Sulla locandina di un cineforum organizzato dal collettivo GaystataleIl rispetto che la comunità lesbica, gay, bisessuale e transgender (lgbt) vuole è a senso unico? Lo fa sospettare il fatto che il cineforum organizzato all'Università Statale di Milano dal collettivo Gaystatale veda nella locandina il papa emerito Benedetto XVI truccato come una drag queen. Dov'è il rispetto per la persona di Joseph Ratzinger e per chi crede nel ruolo che ha ricoperto e in Chi rappresentava?
L'iniziativa prevede un ciclo di tre film sul tema dell'omosessualità e della religione che raccontano varie vicende in cui i cristiani “omofobi” perseguitano gli omosessuali, impedendo loro di vivere liberamente i loro amori (Tempi, 15 novembre). La rassegna cinematografica ha ottenuto dall'Università un contributo di 4.000 euro deliberato dal Consiglio d'amministrazione il 26 settembre 2012.
Il manifesto è un esempio di “gran cattivo gusto”, “perché una delle più citate e scontate definizioni della libertà è il suo doversi arrestare laddove si calpestano i diritti altrui. E qui i diritti violati da un manifesto che traveste un (ex) papa con rossetto rosso, ombretto sugli occhi e sopracciglia disegnate con l'eyeliner sono i più diversi. Perché non c'è nemmeno bisogno di scomodare la blasfemia, il vilipendio all'autorità religiosa (che pure è reato) e soprattutto la sacralità dell'immagine di un pontefice, perché in un civile consesso dovrebbe essere sufficiente chiedere il rispetto della sua semplice umanità. La cura dovuta a qualsiasi persona, magari aggiungendo anche un sovrappiù dovuto all'età” (Il Giornale, 18 novembre).

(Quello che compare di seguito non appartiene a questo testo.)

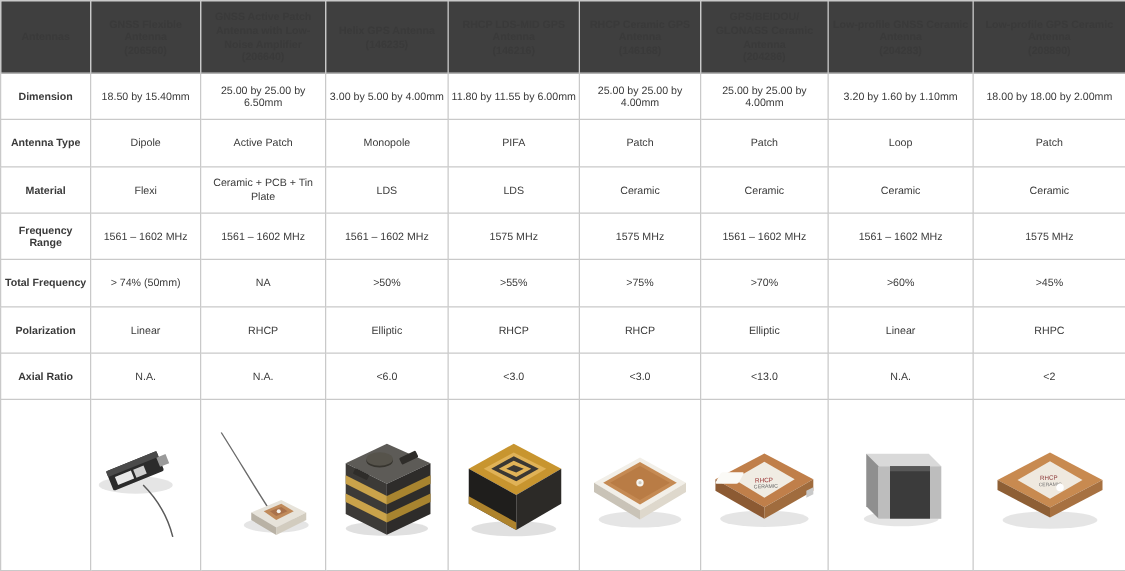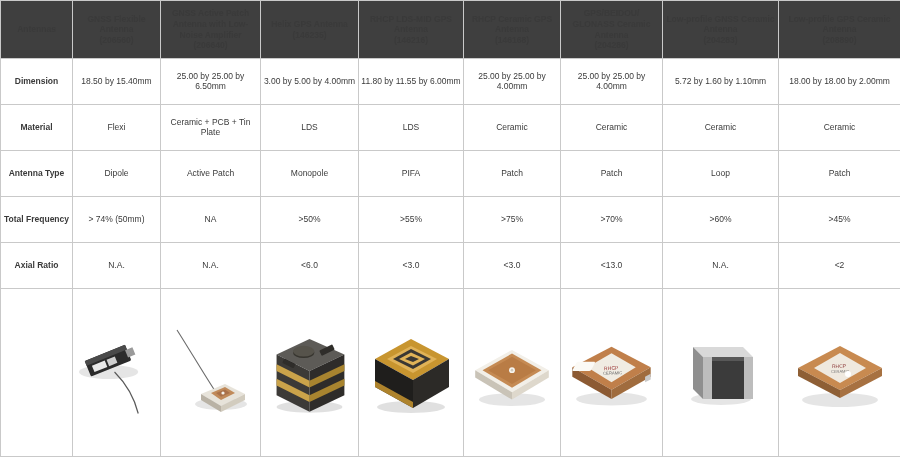--- a/index.html
+++ b/index.html
@@ -115,64 +115,86 @@
   <tbody>
 
     <tr class="data-row">
       <td class="row-label">Dimension</td>
       <td>18.50 by 15.40mm</td>
       <td>25.00 by 25.00 by 6.50mm</td>
       <td>3.00 by 5.00 by 4.00mm</td>
       <td>11.80 by 11.55 by 6.00mm</td>
       <td>25.00 by 25.00 by 4.00mm</td>
       <td>25.00 by 25.00 by 4.00mm</td>
-      <td>5.72 by 1.60 by 1.10mm</td>
+      <td>3.20 by 1.60 by 1.10mm</td>
       <td>18.00 by 18.00 by 2.00mm</td>
     </tr>
 
+
+    <tr class="data-row">
+      <td class="row-label">Antenna Type</td>
+      <td>Dipole</td>
+      <td>Active Patch</td>
+      <td>Monopole</td>
+      <td>PIFA</td>
+      <td>Patch</td>
+      <td>Patch</td>
+      <td>Loop</td>
+      <td>Patch</td>
+    </tr>
 
     <tr class="data-row">
       <td class="row-label">Material</td>
       <td>Flexi</td>
       <td>Ceramic + PCB + Tin Plate</td>
       <td>LDS</td>
       <td>LDS</td>
       <td>Ceramic</td>
       <td>Ceramic</td>
       <td>Ceramic</td>
       <td>Ceramic</td>
     </tr>
 
     <tr class="data-row">
-      <td class="row-label">Antenna Type</td>
-      <td>Dipole</td>
-      <td>Active Patch</td>
-      <td>Monopole</td>
-      <td>PIFA</td>
-      <td>Patch</td>
-      <td>Patch</td>
-      <td>Loop</td>
-      <td>Patch</td>
-    </tr>
-
+      <td class="row-label">Frequency Range</td>
+      <td>1561 – 1602 MHz</td>
+      <td>1561 – 1602 MHz</td>
+      <td>1561 – 1602 MHz</td>
+      <td>1575 MHz</td>
+      <td>1575 MHz</td>
+      <td>1561 – 1602 MHz</td>
+      <td>1561 – 1602 MHz</td>
+      <td>1575 MHz</td>
+    </tr>
 
 
 
     <tr class="data-row">
       <td class="row-label">Total Frequency</td>
       <td>&gt; 74% (50mm)</td>
       <td>NA</td>
       <td>&gt;50%</td>
       <td>&gt;55%</td>
       <td>&gt;75%</td>
       <td>&gt;70%</td>
       <td>&gt;60%</td>
       <td>&gt;45%</td>
     </tr>
 
+    <tr class="data-row">
+      <td class="row-label">Polarization</td>
+      <td>Linear</td>
+      <td>RHCP</td>
+      <td>Elliptic</td>
+      <td>RHCP</td>
+      <td>RHCP</td>
+      <td>Elliptic</td>
+      <td>Linear</td>
+      <td>RHPC</td>
+    </tr>
 
     <tr class="data-row">
       <td class="row-label">Axial Ratio</td>
       <td>N.A.</td>
       <td>N.A.</td>
       <td>&lt;6.0</td>
       <td>&lt;3.0</td>
       <td>&lt;3.0</td>
       <td>&lt;13.0</td>
       <td>N.A.</td>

A poco, inoltre, “serve parlar di provocazione necessaria per attirare l'attenzione su tematiche trascurate”. “Non è così ormai da decenni”, come dimostra il contributo ricevuto dall'Università, “soldi pubblici della Statale, hanno protestato gruppi di studenti”. “Sono presi dalle tasse universitarie, è stata la giustificazione. Appunto, anche di quelli che hanno il diritto (a proposito di diritti) di non vedere il papa conciato così”.

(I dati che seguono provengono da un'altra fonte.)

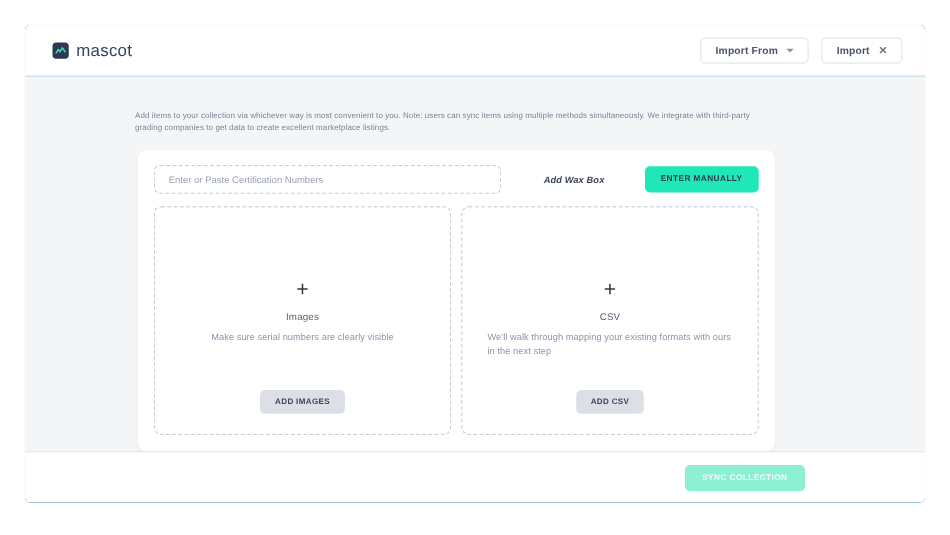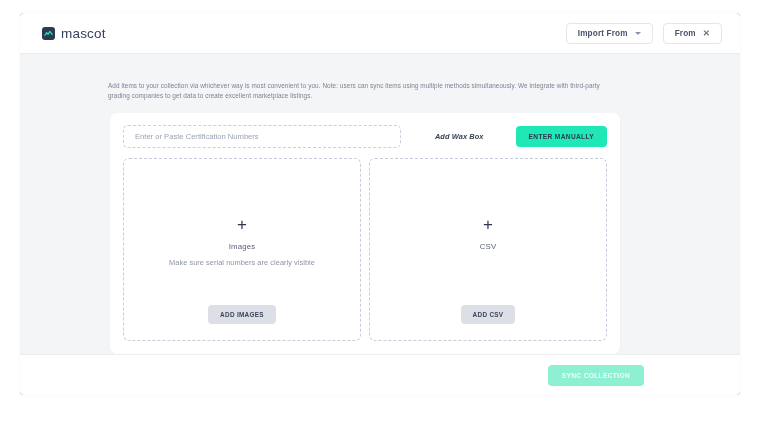--- a/index.html
+++ b/index.html
@@ -11,21 +11,21 @@
     height: 428px;
     background: #ffffff;
     font-family: "Liberation Sans", sans-serif;
     -webkit-font-smoothing: antialiased;
     overflow: hidden;
   }
 
   .app-frame {
     position: absolute;
     left: 20px;
-    top: 13px;
+    top: 20px;
     width: 720px;
     height: 382px;
     border-radius: 4px;
     overflow: hidden;
     background: #0369a1;
     box-shadow: 0 0 0 1px rgba(0,0,0,0.015);
   }
 
   
   .modal-header {
@@ -284,21 +284,21 @@
       </span>
       <span class="brand-name">mascot</span>
     </div>
 
     <div class="header-actions">
       <button class="hdr-btn">
         <span>Import From</span>
         <span class="chev"></span>
       </button>
       <button class="hdr-btn">
-        <span>From</span>
+        <span>Import</span>
         <span class="xmark">✕</span>
       </button>
     </div>
   </div>
 
   <div class="modal-body">
 
     <p class="page-desc">Add items to your collection via whichever way is most convenient to you. Note: users can sync items using multiple methods simultaneously. We integrate with third-party grading companies to get data to create excellent marketplace listings.</p>
 
     <div class="panel">
@@ -314,20 +314,21 @@
         <div class="dz">
           <div class="dz-plus">+</div>
           <div class="dz-title">Images</div>
           <div class="dz-sub">Make sure serial numbers are clearly visible</div>
           <button class="dz-btn">ADD IMAGES</button>
         </div>
 
         <div class="dz">
           <div class="dz-plus">+</div>
           <div class="dz-title">CSV</div>
+          <div class="dz-sub">We'll walk through mapping your existing formats with ours in the next step</div>
           <button class="dz-btn">ADD CSV</button>
         </div>
 
       </div>
     </div>
   </div>
 
   <div class="modal-footer">
     <button class="sync-btn">SYNC COLLECTION</button>
   </div>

La parola “omofobia”, d'altronde, è ormai usata “da tempo e da molti”, mentre il termine “cristianofobia” è “un neologismo che non ha diritto di essere proferita dalle labbra di nessuno” (La Nuova Bussola Quotidiana, 18 novembre).
In molte iniziative, l’omosessualità “non viene presentata come se fosse una bella giornata di maggio”: “non si esaltano gli aspetti positivi dell’omosessualità, invece si mettono sotto la lente di ingrandimento i conflitti sociali che essa provoca per mano di retrivi baciapile, le presunte istigazioni al suicidio e atti di bullismo, i nemici che vogliono attentare alla libertà individuale della persona omosessuale, le condotte discriminatorie, i diritti negati, etc. Si esalta la parte destruens, non quella costruens. L’approccio è sostanzialmente marziale, altro che gaio. In questo il movimento gay paga lo scotto delle sue ascendenze hegeliane e marxiste”.
“Questa strategia assai fosca che poggia sulla dinamica conflittuale tra due opposti inconciliabili è roba vecchia già vista con l’asserita, ma non provata, relazione violenta tra padroni e proletari, ricchi e poveri, nord e sud del mondo, maschi e femmine, donne e famiglia, scienza e religione. Ora tocca al conflitto tra 'omosessuali ed eterosessuali'”, “e l’unico modo per risolvere il conflitto non è trovare un punto di convergenza, ma obbligare il nemico – l’uomo della strada che non sapeva nemmeno che qualcuno gli aveva dichiarato guerra – alla resa totale ed incondizionata”.